Coping and resilience: children's responses to online risks

Coping and resilience: children's responses to online risks

(p.205) Sixteen Coping and resilience: children's responses to online risks
Children, risk and safety on the internet

Sofie Vandoninck

Leen d'Haenens

Katia Segers

Policy Press

When exposure to online risks results in a negative experience, children respond in different ways to this feeling of being upset. This chapter investigates which children are more vulnerable, as they feel upset more intensively. While online bullying provokes most harm, children seem less bothered seeing sexual images (content risk). Younger children and those with little self-efficacy or psychological problems feel more intensively upset, and girls are more sensitive to sexual risks. This chapter also looks into children's coping responses when they feel upset after exposure to online risks. The chapter distinguishes between fatalistic, communicative and proactive coping strategies.

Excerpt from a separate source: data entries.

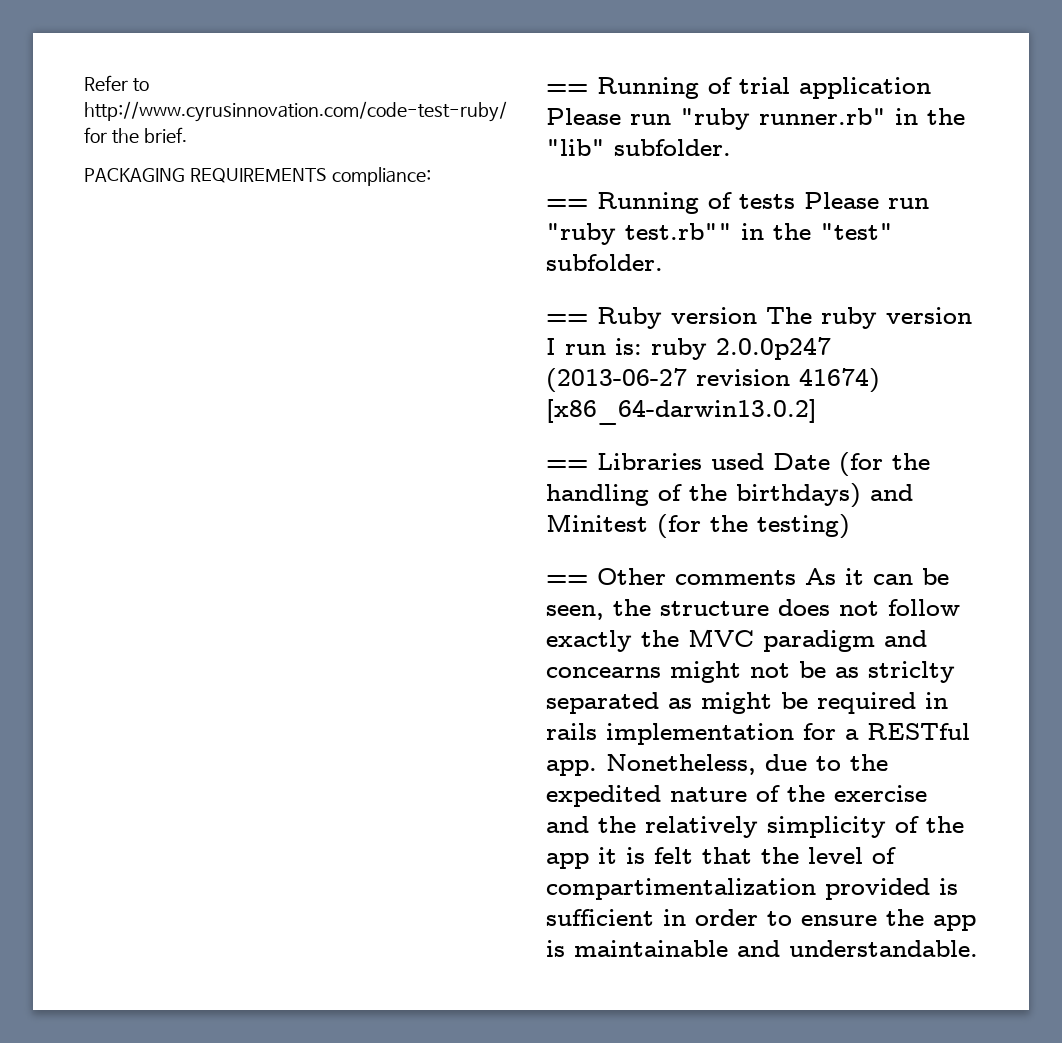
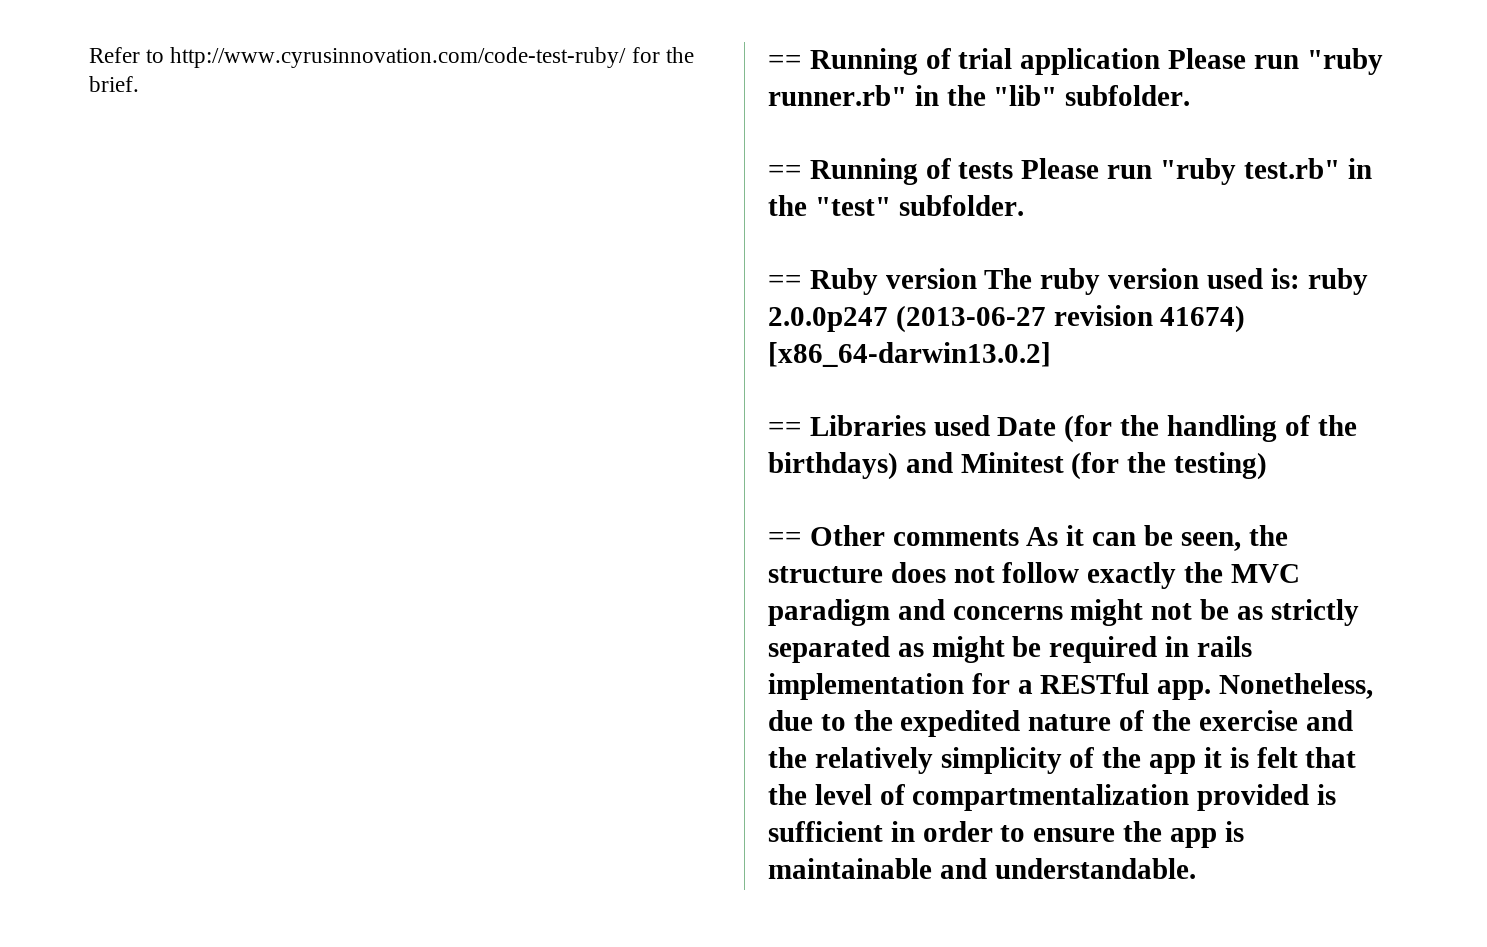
- PACKAGING REQUIREMENTS compliance:
- == Running of tests Please run "ruby test.rb"" in the "test" subfolder.
+ == Running of tests Please run "ruby test.rb" in the "test" subfolder.
- == Ruby version The ruby version I run is: ruby 2.0.0p247 (2013-06-27 revision 41674) [x86_64-darwin13.0.2]
+ == Ruby version The ruby version used is: ruby 2.0.0p247 (2013-06-27 revision 41674) [x86_64-darwin13.0.2]
- == Other comments As it can be seen, the structure does not follow exactly the MVC paradigm and concearns might not be as striclty separated as might be required in rails implementation for a RESTful app.
+ == Other comments As it can be seen, the structure does not follow exactly the MVC paradigm and concerns might not be as strictly separated as might be required in rails implementation for a RESTful app.
- Nonetheless, due to the expedited nature of the exercise and the relatively simplicity of the app it is felt that the level of compartimentalization provided is sufficient in order to ensure the app is maintainable and understandable.
+ Nonetheless, due to the expedited nature of the exercise and the relatively simplicity of the app it is felt that the level of compartmentalization provided is sufficient in order to ensure the app is maintainable and understandable.

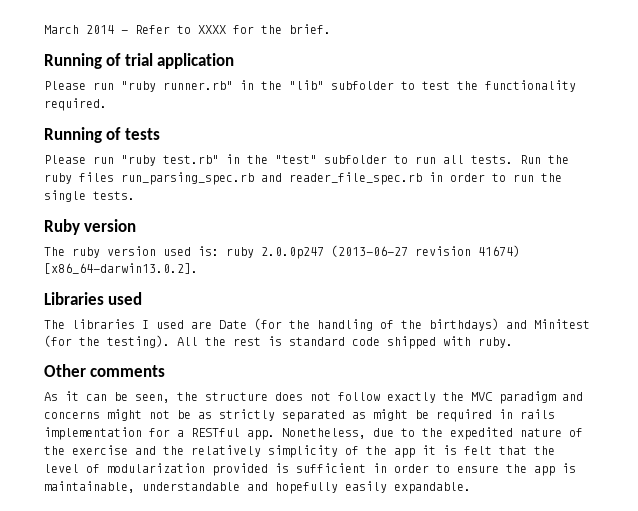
- Refer to http://www.cyrusinnovation.com/code-test-ruby/ for the brief.
+ March 2014 - Refer to XXXX for the brief.
- == Running of trial application Please run "ruby runner.rb" in the "lib" subfolder.
- == Running of tests Please run "ruby test.rb" in the "test" subfolder.
- == Ruby version The ruby version used is:
+ Running of trial application
+ Please run "ruby runner.rb" in the "lib" subfolder to test the functionality required.
+ Running of tests
+ Please run "ruby test.rb" in the "test" subfolder to run all tests. Run the ruby files run_parsing_spec.rb and reader_file_spec.rb in order to run the single tests.
+ Ruby version
+ The ruby version used is:
- ruby 2.0.0p247 (2013-06-27 revision 41674) [x86_64-darwin13.0.2]
- == Libraries used Date (for the handling of the birthdays) and Minitest (for the testing)
- == Other comments As it can be seen, the structure does not follow exactly the MVC paradigm and concerns might not be as strictly separated as might be required in rails implementation for a RESTful app.
+ ruby 2.0.0p247 (2013-06-27 revision 41674) [x86_64-darwin13.0.2].
+ Libraries used
+ The libraries I used are Date (for the handling of the birthdays) and Minitest (for the testing). All the rest is standard code shipped with ruby.
+ Other comments
+ As it can be seen, the structure does not follow exactly the MVC paradigm and concerns might not be as strictly separated as might be required in rails implementation for a RESTful app.
- Nonetheless, due to the expedited nature of the exercise and the relatively simplicity of the app it is felt that the level of compartmentalization provided is sufficient in order to ensure the app is maintainable and understandable.
+ Nonetheless, due to the expedited nature of the exercise and the relatively simplicity of the app it is felt that the level of modularization provided is sufficient in order to ensure the app is maintainable, understandable and hopefully easily expandable.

It concludes that children identified as more vulnerable are more likely to adopt a passive or fatalistic approach, while self-confident children seem to tackle the problem more proactively. Girls and younger children are more communicative. Children higher on the ladder of online opportunities will adopt more online proactive coping strategies such as deleting disturbing messages or blocking the sender. These results are an indication for a double jeopardy effect: children who experience difficulties offline seem to find it more difficult to cope with online risks.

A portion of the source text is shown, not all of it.